“There was a fear I had then that never returned after that show.”
There’s something about writing wizard Dan Harmon that makes him so relatable. Perhaps it's the transparent relationship he’s nurtured with his fans, or maybe – like the rest of us – he’s very good at finding ways to procrastinate when there are a million other pressing tasks at hand. “I’m playing a cookie collector game, where I collect cookies,” Harmon begins from the lounge of his animation studio in California.
One of many projects on the go is Adult Swim hit animation Rick & Morty; the third season of which is within reach. “We’re just wrapping up writing the last episodes, and I just saw the first colour cut of the first episode, so that’s where we’re at.”
But he’ll have to take a break from the cult hit briefly as he brings his live podcast, Harmontown, to Australia. “I’m so excited to finally be heading to Australia that I’m only slightly put off by reports of spiders that can carry a bat up a fridge,” he says. “Do you have any idea how many spiders are down there? I’m a big spider guy – as in, I’m terrified of spiders.
"I’m only slightly put off by reports of spiders that can carry a bat up a fridge.”
“I keep telling these Americans that are warning me, ‘It’s the Sydney Opera House – I think they’ve fumigated it.”
Don't miss a beat with our FREE daily newsletter
A 2014 documentary following Harmon and co around the US on their first podcast tour shows intimate details of his personal and creative life. Some of the anxieties throughout the film came from the improvised nature in which each live podcast comes together. But the lack of a game plan is also what makes seeing Harmon live so great. “The guy you saw in the documentary getting ready for his first show, there was a fear I had then that never returned after that show,” Harmon reveals. “Some switch got thrown in my head that I was in a legitimate place and that I needed to therefore have a show, but since then I’ve done so many shows where it’s like, ‘Look, we’ll figure it out.’”
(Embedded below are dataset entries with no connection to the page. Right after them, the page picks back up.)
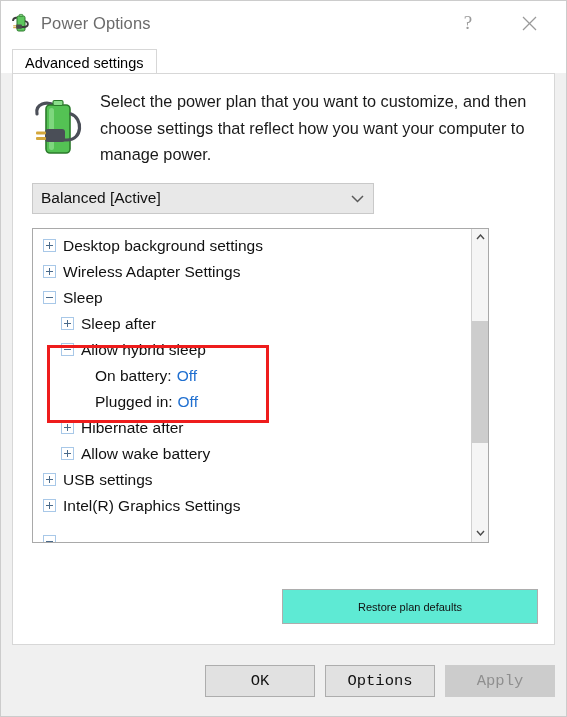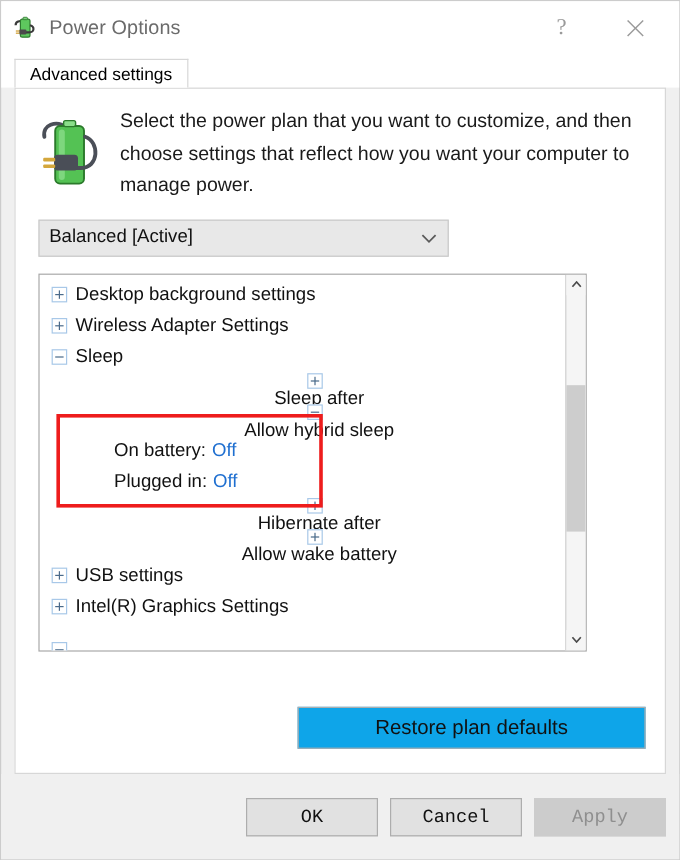"Sleep after" .lvl1 { flex-direction: column -> none }
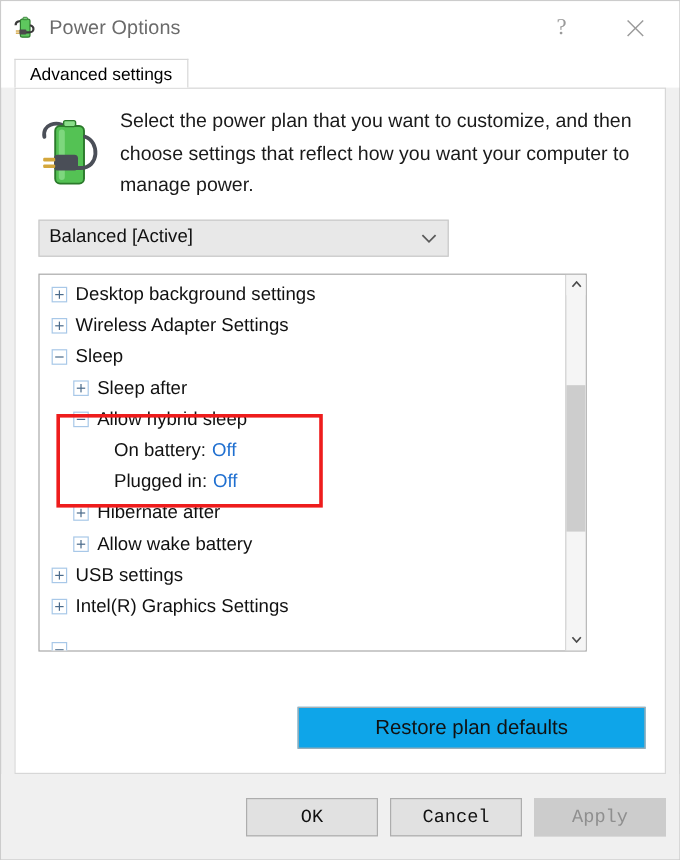"Restore plan defaults" #restore-btn { background: #0ea5e9 -> #5eead4; font-size: 17px -> 11px; width: 290px -> 256px }
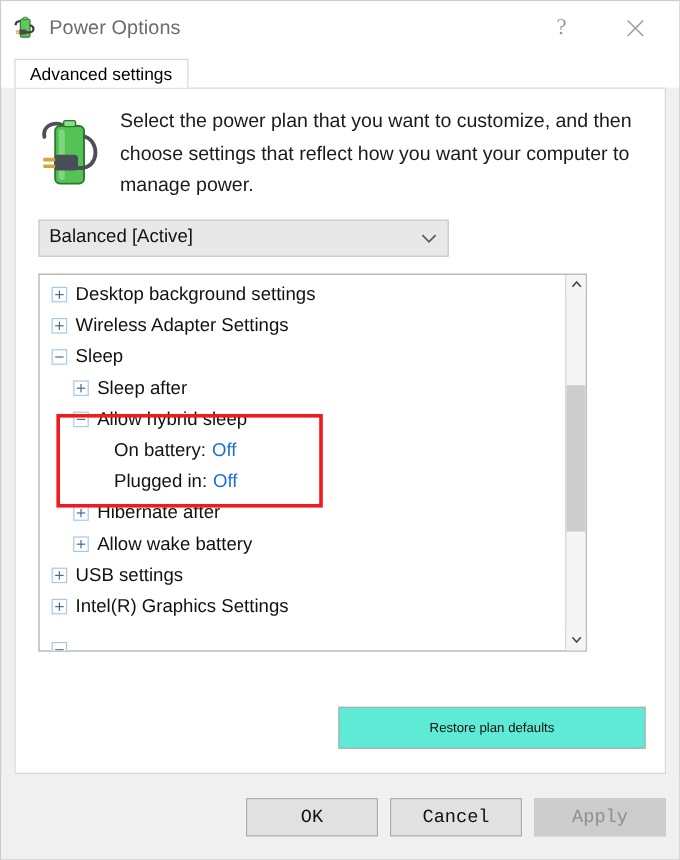"Cancel" div.footer-btn { text: Cancel -> Options }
“There have been a few stinkers here and there,” he laughs. “I’m going to try not get too loaded. I’m going to be thinking about stuff on the long plane flight.”
The raw nature of each podcast sees Harmon bare all for fans, which has had an impact on the way he approaches writing. “I think that over time, I’ve gone from a place of defensiveness to very fearful reaching out and I think that those are the two big extremes when you’re a nerd. You can either be defiant about your right to one and to be alienated and separate from people, or you can be equally confident about the fact that you are.”
Surprisingly, Harmon never bookmarks ideas forged on stage for reworking or developing later down the track. “It’s more the opposite; if I’m struggling on something while I’m writing a script, sometimes it’ll erupt into something I'm talking about on stage,” he reveals.
“The great thing about podcasting is, I don’t walk off the stage with any retention of what I’ve talked about. I’ll have a vague recollection that I got upset about something and my throat will hurt a little bit, so I’ll remember, ‘Oh yeah, I was yelling about video games.’
"Between getting drunk on stage, but more importantly, there’s a sort of blackout that occurs when you have to give yourself over to monitoring people that you’re performing for.”
The audience connection is also something Harmon strives towards across the other projects he’s developed. “I guess I’d like to think the reason why Community and Rick & Morty - in spite of being totally philosophically different - both get a strong response from fans is because they’re sincere. There’s no barrier between the people making the show and the people in the audience.
“There’s always a class barrier, I think,” Harmon says of a lot of other shows out there. “The stuff that I’ve worked on, I’ve never written down to anybody and I’ve never encouraged that, and largely simultaneously ignored the audience and considered them the most important thing in the world by saying, ‘Well, these people need nothing less than the thing I think is perfect,’ because that way there stands a small chance of us connecting somehow before we all die.”